In the U.S., 96 million adults (one-third of the population) suffer from pre-diabetes. Research suggests that 8/10 of them are not aware.
Other conditions that can increase your risk of getting sick include:
- Hypertension (high blood pressure)
- Dyslipidemia (imbalance of lipids like cholesterol in blood)
- Hypertriglyceridemia (increased amount of triglycerides (a type of fat) in your blood)
- PCOS is also known as polycystic ovarian syndrome. (a hormonal disorder that causes cysts and enlarged ovaries)
- Acanthosis nigricans (hyperpigmentation or darker areas within skin folds) that is connected with insulin resistance
- Gestational diabetes (a type of diabetes that develops during pregnancy)
Atherosclerotic heart disease (build-up of cholesterol and fats in blood vessels)
Behavioral Risk Factors
Aside from inactivity and an unhealthy diet, these habits increase your risk of getting type 2 diabetes:
- Not sleeping for more than five hours in a single night
- More than nine hours of sleep per night
- A rotating shift work schedule
- Cigarette smoking (independent of weight or any other risk factor)
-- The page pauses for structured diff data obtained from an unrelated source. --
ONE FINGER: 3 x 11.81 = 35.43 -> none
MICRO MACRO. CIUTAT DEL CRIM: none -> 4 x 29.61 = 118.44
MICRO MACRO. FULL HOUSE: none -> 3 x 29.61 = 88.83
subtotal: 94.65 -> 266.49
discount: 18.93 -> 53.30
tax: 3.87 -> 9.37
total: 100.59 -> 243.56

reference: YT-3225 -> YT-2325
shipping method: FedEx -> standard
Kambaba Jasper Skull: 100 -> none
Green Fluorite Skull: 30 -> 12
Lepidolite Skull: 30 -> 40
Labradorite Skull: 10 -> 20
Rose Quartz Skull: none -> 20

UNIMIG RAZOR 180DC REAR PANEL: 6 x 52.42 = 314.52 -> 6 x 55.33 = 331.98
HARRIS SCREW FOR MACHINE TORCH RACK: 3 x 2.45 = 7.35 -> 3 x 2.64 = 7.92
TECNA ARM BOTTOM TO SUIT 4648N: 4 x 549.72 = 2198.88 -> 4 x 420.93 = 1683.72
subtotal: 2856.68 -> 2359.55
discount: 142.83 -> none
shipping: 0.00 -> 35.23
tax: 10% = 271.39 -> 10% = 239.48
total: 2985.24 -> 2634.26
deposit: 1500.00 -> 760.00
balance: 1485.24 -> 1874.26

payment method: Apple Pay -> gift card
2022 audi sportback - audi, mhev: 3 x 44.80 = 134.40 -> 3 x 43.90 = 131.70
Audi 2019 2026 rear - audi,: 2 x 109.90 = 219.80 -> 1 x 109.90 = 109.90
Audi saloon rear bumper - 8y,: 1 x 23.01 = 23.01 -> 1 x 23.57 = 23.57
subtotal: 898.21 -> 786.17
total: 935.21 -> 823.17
- Drinking moderate amounts of alcohol
Experts estimate 90% of type 2 diabetes is avoidable by reducing risk factors attributed to behavior. This includes maintaining a healthy weight, following a nutritious diet, exercising for 30 minutes per day, quitting smoking, and limiting alcohol consumption.
A Quick Review
Type 2 diabetes can be described as a long-term health issue characterized by elevated glucose levels in the blood. The leading reason for developing Type 2 Diabetes is resistance to insulin caused by a mix of genetic and environmental factors
Insulin is a hormonal substance produced by the pancreas. It aids in the regulation of glucose (blood sugar) levels in the bloodstream. If your body cannot use insulin correctly (insulin resistance), excessive sugar is stored in the blood.
Type 2 diabetes can occur at any age, but it is most frequently seen in adults over 45. Major risk factors include obesity, poor nutrition, and low physical activity. Although there is a hereditary component, the exact cause of the connection remains unclear.